Application and service software development specifically for creating, on-boarding and consuming data science workloads.

Applications and Services

Once the Machine Learning (ML) or Deep Learning (DL) analysis work produces good results, there is always a requirement to integrate these capabilities into new or existing systems. We have the capability to deploy these algorithms as web services (in various formats) to make application integration easy. Incorporating advanced analytics into existing applications can be made as easy as making a web service call.

When the entire Data Science framework is considered, we offer development services to develop components and services beyond the 'Analyse' phase. For example, there are very useful services such as ingestion pipelines, data pre-processors, storage abstraction and virtualisation and visualisation dashboards and web applications that can be build to empower end users with the best results presented in the best way. These components require a level of knowledge about the Data Science process that some in-house teams don't have yet.

Considering the services mentioned above, we also follow the micro-services architecture design model when designing applications for the cloud, but also for on-premise hosting. Micro-services breaks up the application logic into smaller pieces with specific jobs that we can develop and test separately before deploying to the production environment to ensure maximum system stability. In all these cases we build the automated testing, continuous integration (CI) and continuous deployment (CD) pipeline to achieve production level quality.

Our preference is to develop applications and services using Python, c# .NET Core, HTML5, CSS3 and Angular. We use a varied number of DL engines such as TensorFlow, CNTK with Keras as an interface.

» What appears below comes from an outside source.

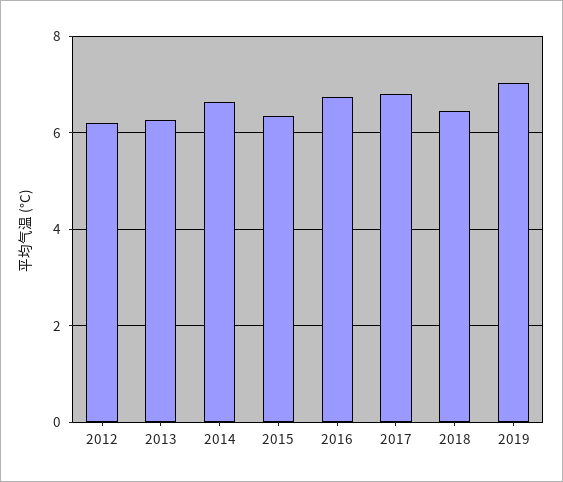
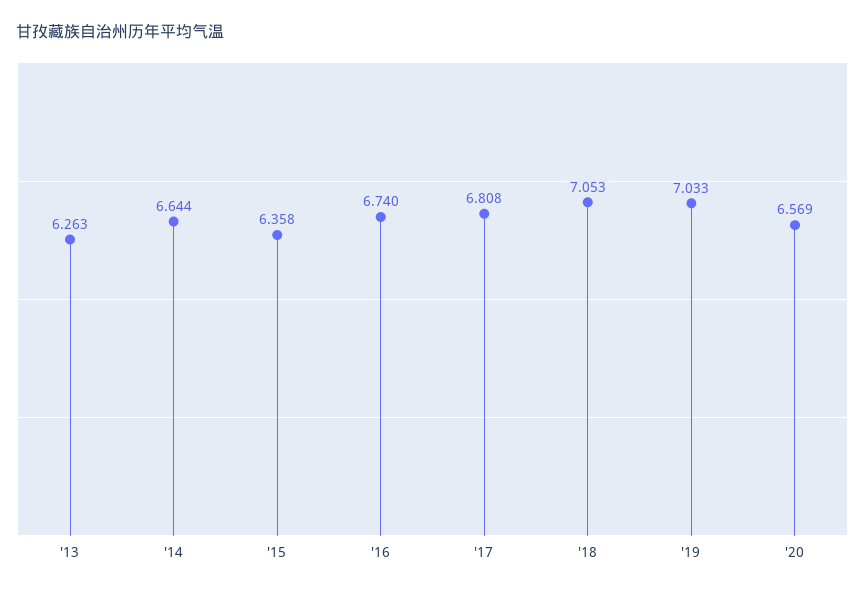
2012: 6.2 -> none
2018: 6.4 -> 7.053
'20: none -> 6.569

Our cloud platform of choice is Microsoft Azure, but we can support services and containers in other platforms as well. Azure supports useful services that can be used to create a powerful micro-services based solution. Functions, Container Instances, Queue Storage, HDInsight, Cosmos DB and more provide the building blocks needed for secure and resilient applications and services.

User Experience (UX) and User Interface (UI)

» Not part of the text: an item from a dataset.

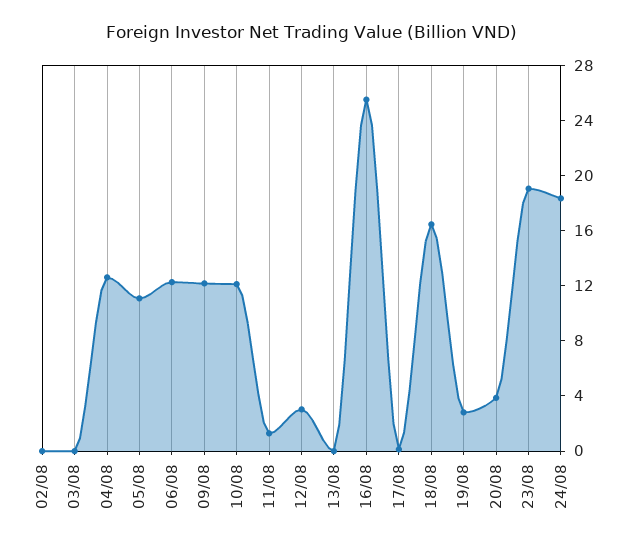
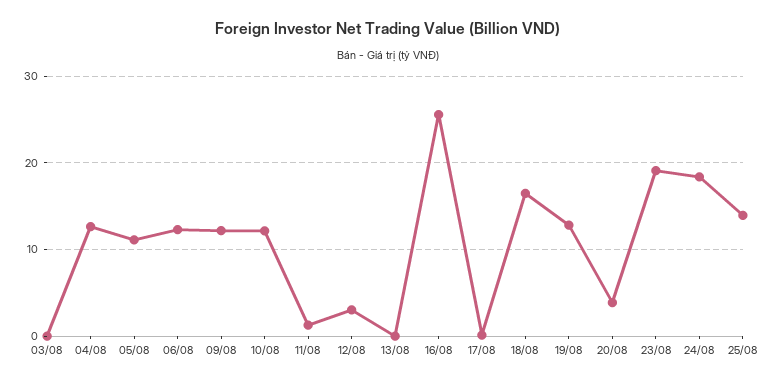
02/08: 0 -> none
19/08: 3 -> 13
25/08: none -> 14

There are powerful visualisation tools available to display the results of analytics to ensure decisions by seeing the trends, clusters or classifications. When these results are wrapped in poorly designed applications a large part of the message can be lost due to confusing interface or poor functional implementation. This is where User Experience and User Interface skills and design make a big difference.

UI design will focus on presenting not only the data and insights in a pleasing way, but also skin the application in a graphic design. There are design options listed below that significantly change how the human eye sees what is most important:

  • application purpose by design
  • colour preference
  • logical grouping
  • size of information containers

UX design on the other hand, takes the UI design and considers the functional interactions users will have with the application. Even great looking applications can be a pain to use, because they might take too long to load properly, don't show progress to the user when long running tasks are busy in the background or have strange keyboard, mouse or touch combinations. These easily lead to a frustrating user experience that impacts the usefulness of the application, even if it is perfectly functional otherwise.

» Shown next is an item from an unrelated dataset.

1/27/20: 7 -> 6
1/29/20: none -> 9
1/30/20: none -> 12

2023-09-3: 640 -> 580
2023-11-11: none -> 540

We have very specific skills to ensure that beauty and delight is part of the user experience. Our team has graphic design, interface layout, functional design and eye tracking skills that are all used to build good applications and then have actual users test the interactions to ensure we meet the actual demand.

Data Science Workloads

The demands on traditional systems and processes can change significantly when Data Science is introduced alongside legacy applications. Data Science workloads tend to have very different requirements compared to how private data centres and networks were designed a couple of years ago. The changes can be grouped as follows:

  • large scale storage requirements due to the demands of big data for capacity as well as speed of delivery
  • required processing and memory for the training of machine learning (ML) and deep learning (DL) models
  • hosting the trained models so that secure and speedy connections can be made by legacy applications for integration

These requirements often require the use of at least a partial cloud migration and usage to solve. For example, the training process of a DL model require significant processing and memory to be available, in close proximity to the data. Most data centres were never planned to have that much additional processing as space capacity. Cloud on the other hand can provide such requirements in an agile way - which means you only pay for it when it is in use, and it is decommissioned after use.

We specialise in the architecture, construction and development of solutions that bring the current infrastructure our clients have and the cloud abilities together as a single logical service or application. Such solutions can span multiple sites but deliver flexibility and scalability as required.